Exercise instructions:
Return the entries verbatim and drop every picture.

###

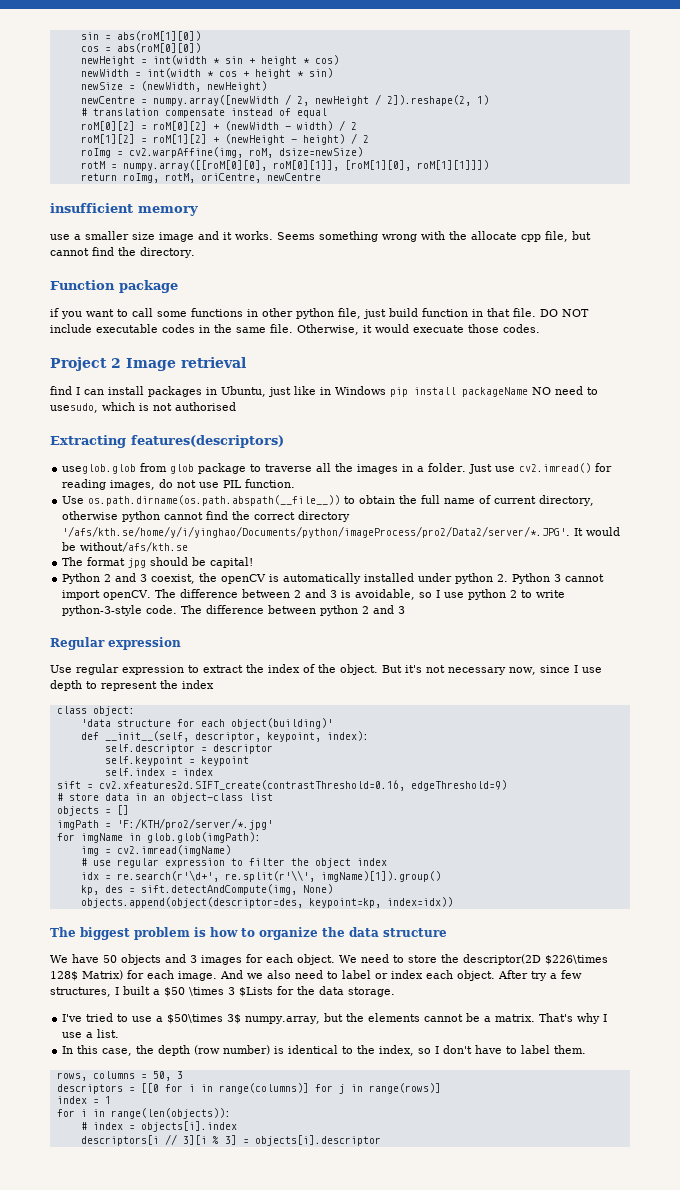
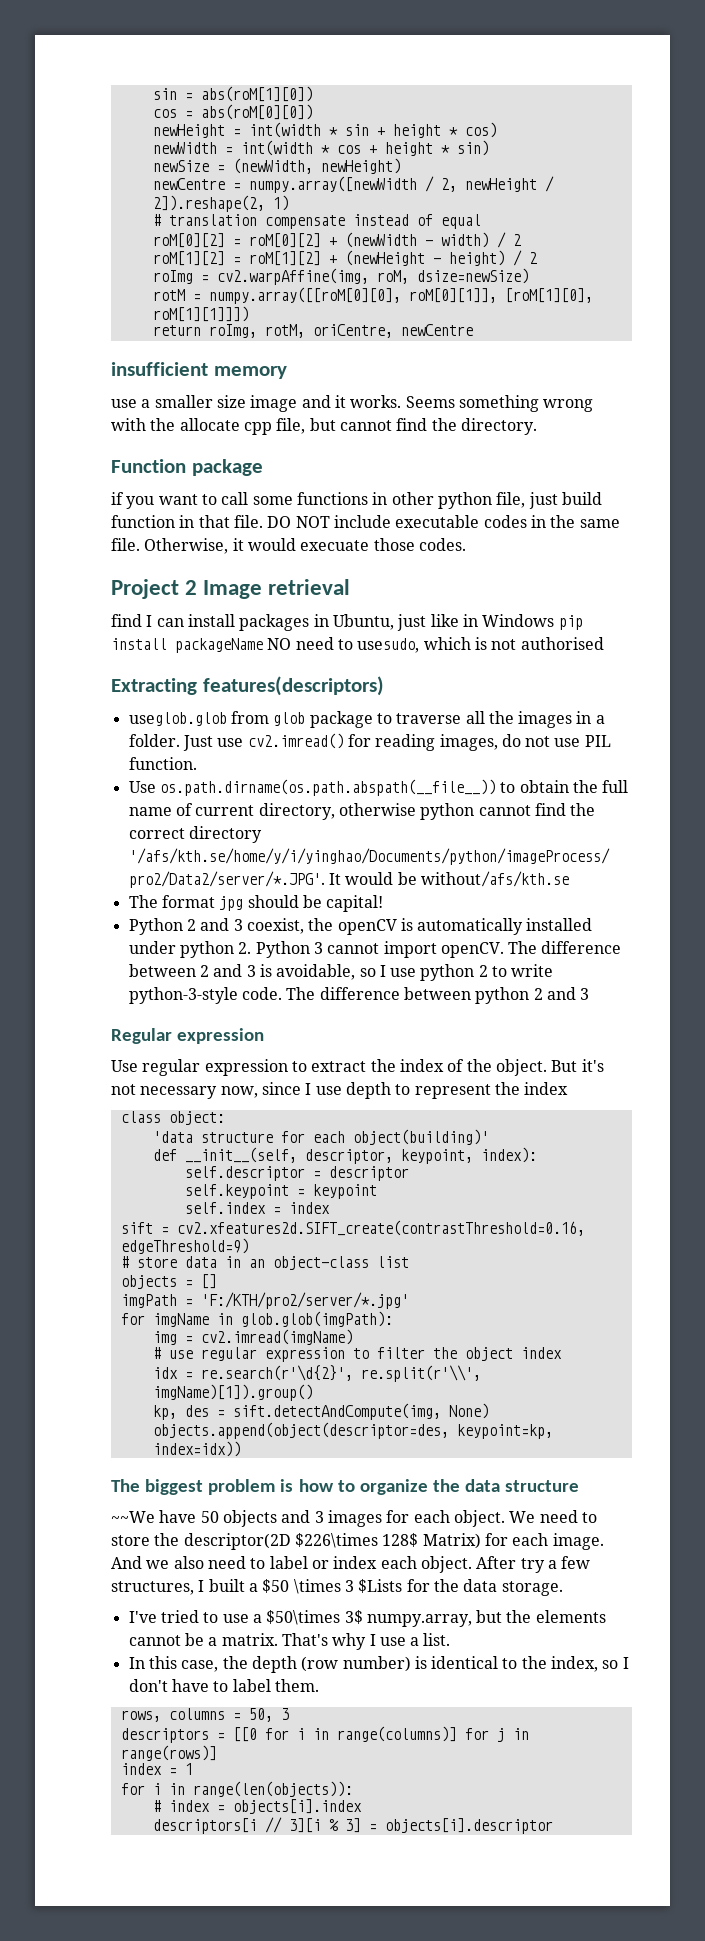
[116,870,219,882] re.search(r'\d+', -> [200,1365,353,1381] re.search(r'\d{2}',
[50,955,68,963] We -> [111,1511,155,1523] ~~We

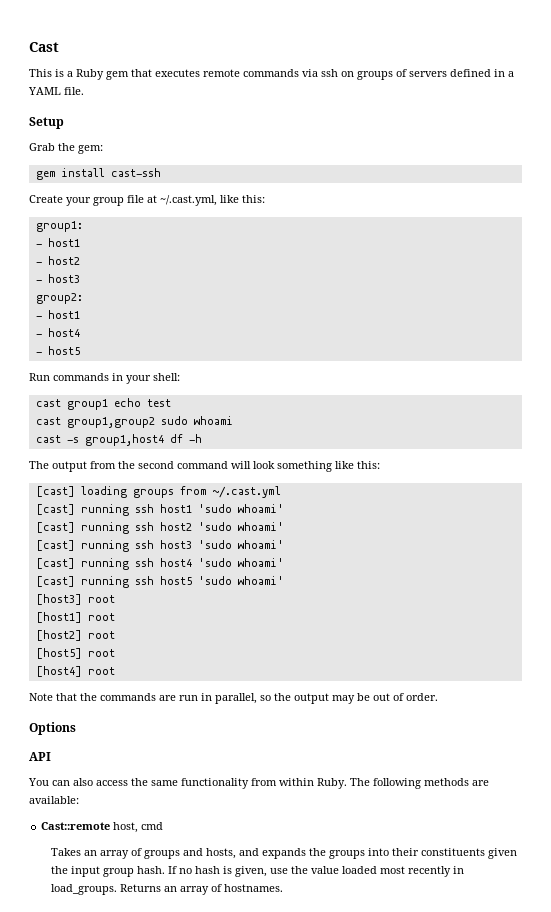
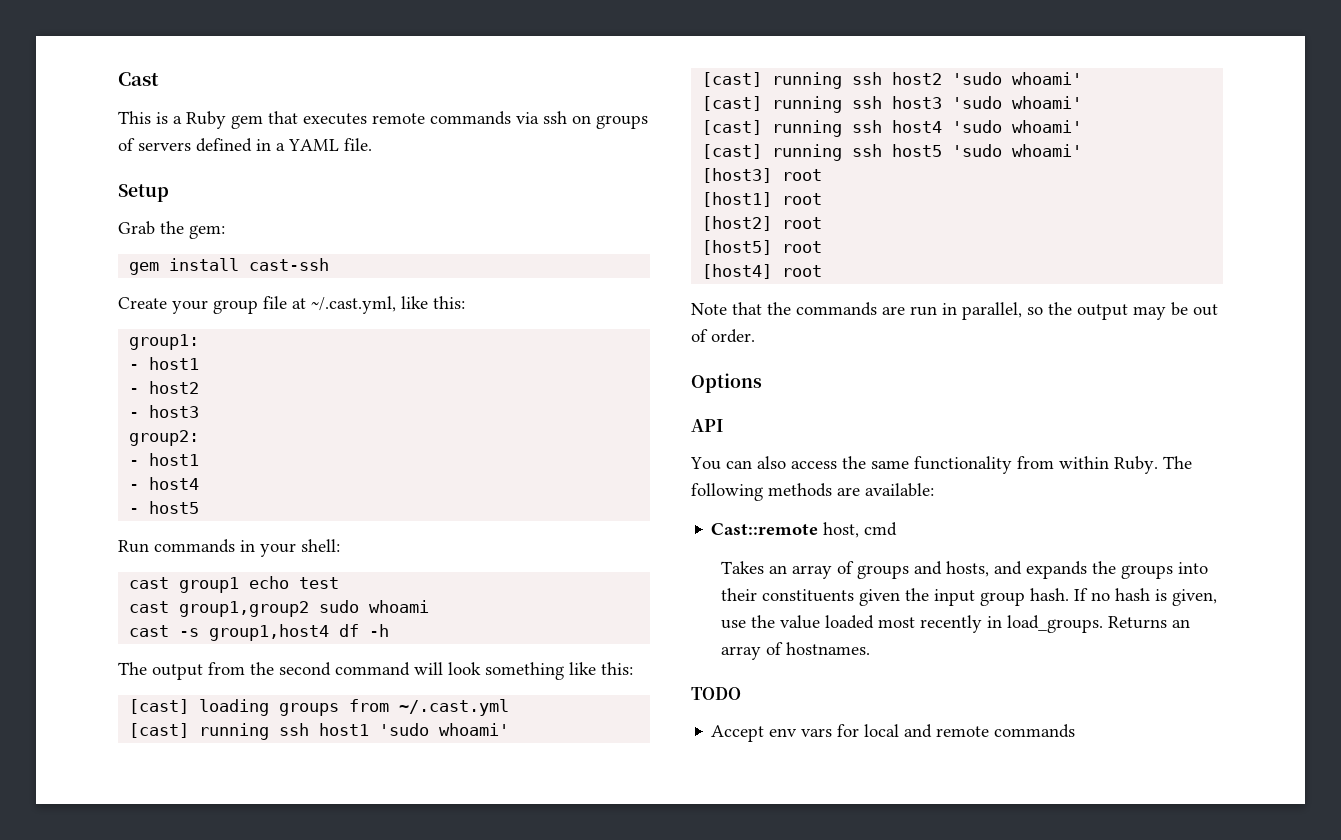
(283, 888) none -> [691,687,741,700] [711,724,1076,742] // TODO // Accept env vars for local and remote commands

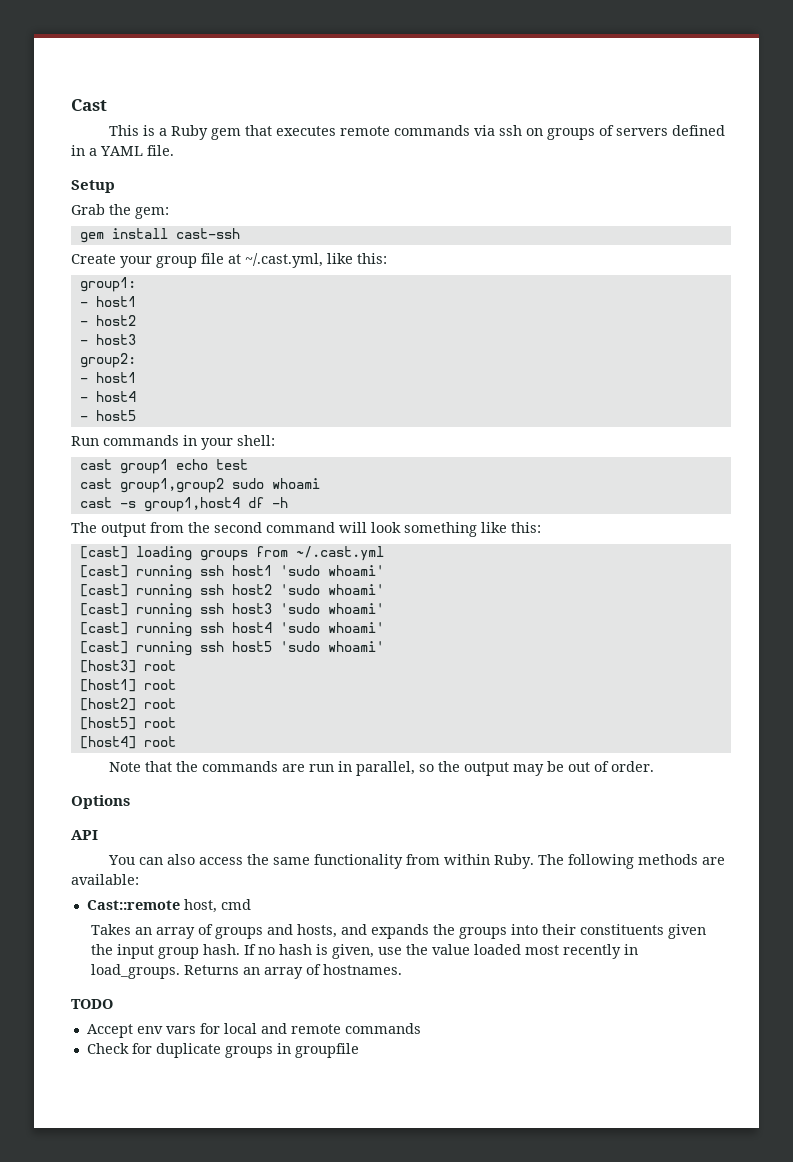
(1076, 731) none -> [86,1043,359,1058] // Check for duplicate groups in groupfile

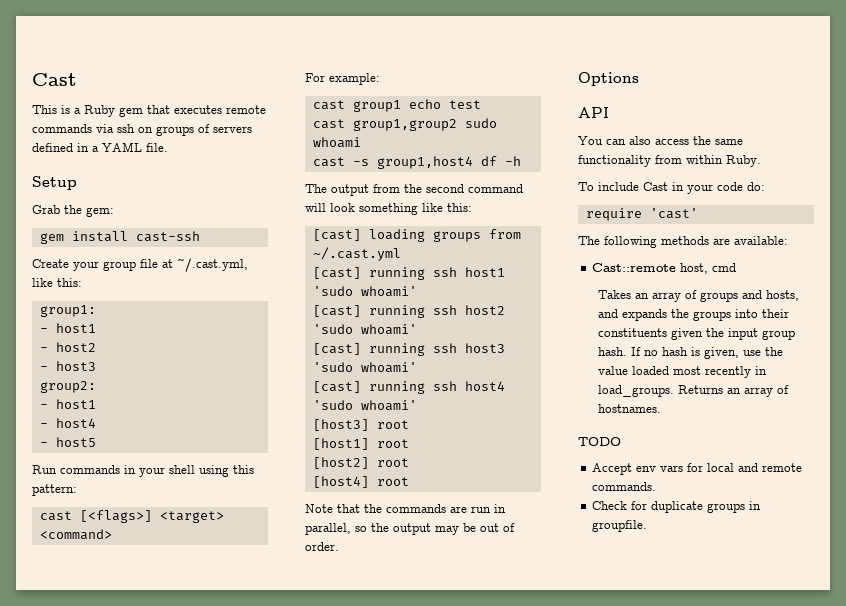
[237,435,275,446] shell: -> [169,465,254,477] [32,484,77,496] [39,510,224,523] [39,529,112,540] [305,73,380,85] shell using this pattern: // cast [<flags>] <target> <command> // For example:
[79,641,384,656] // [cast] running ssh host5 'sudo whoami' -> (417, 405) none
[79,717,176,730] // [host5] root -> (409, 462) none
(534, 861) none -> [578,182,765,194] [585,208,698,221] // To include Cast in your code do: // require 'cast' //
[344,1023,421,1034] commands -> [592,482,657,491] commands.
[294,1043,359,1058] groupfile -> [592,520,648,532] groupfile.

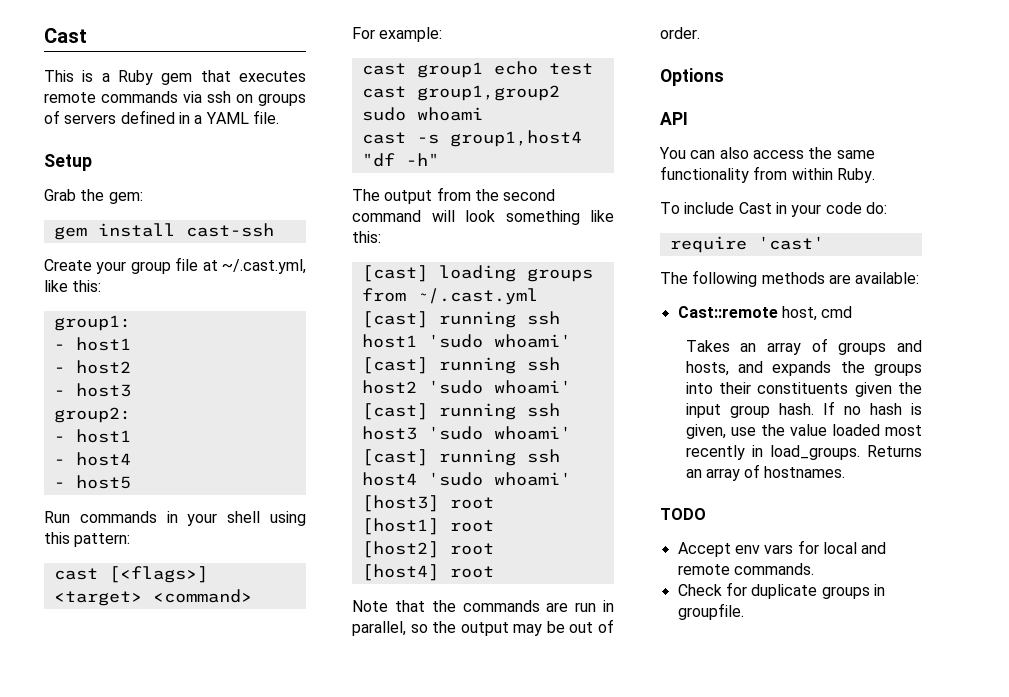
[480,156,521,166] df -h -> [361,153,439,167] "df -h"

###

Output of the task:
[116,870,219,882] re.search(r'\d+', -> [200,1365,353,1381] re.search(r'\d{2}',
[50,955,68,963] We -> [111,1511,155,1523] ~~We

(283, 888) none -> [691,687,741,700] [711,724,1076,742] // TODO // Accept env vars for local and remote commands

(1076, 731) none -> [86,1043,359,1058] // Check for duplicate groups in groupfile

[237,435,275,446] shell: -> [169,465,254,477] [32,484,77,496] [39,510,224,523] [39,529,112,540] [305,73,380,85] shell using this pattern: // cast [<flags>] <target> <command> // For example:
[79,641,384,656] // [cast] running ssh host5 'sudo whoami' -> (417, 405) none
[79,717,176,730] // [host5] root -> (409, 462) none
(534, 861) none -> [578,182,765,194] [585,208,698,221] // To include Cast in your code do: // require 'cast' //
[344,1023,421,1034] commands -> [592,482,657,491] commands.
[294,1043,359,1058] groupfile -> [592,520,648,532] groupfile.

[480,156,521,166] df -h -> [361,153,439,167] "df -h"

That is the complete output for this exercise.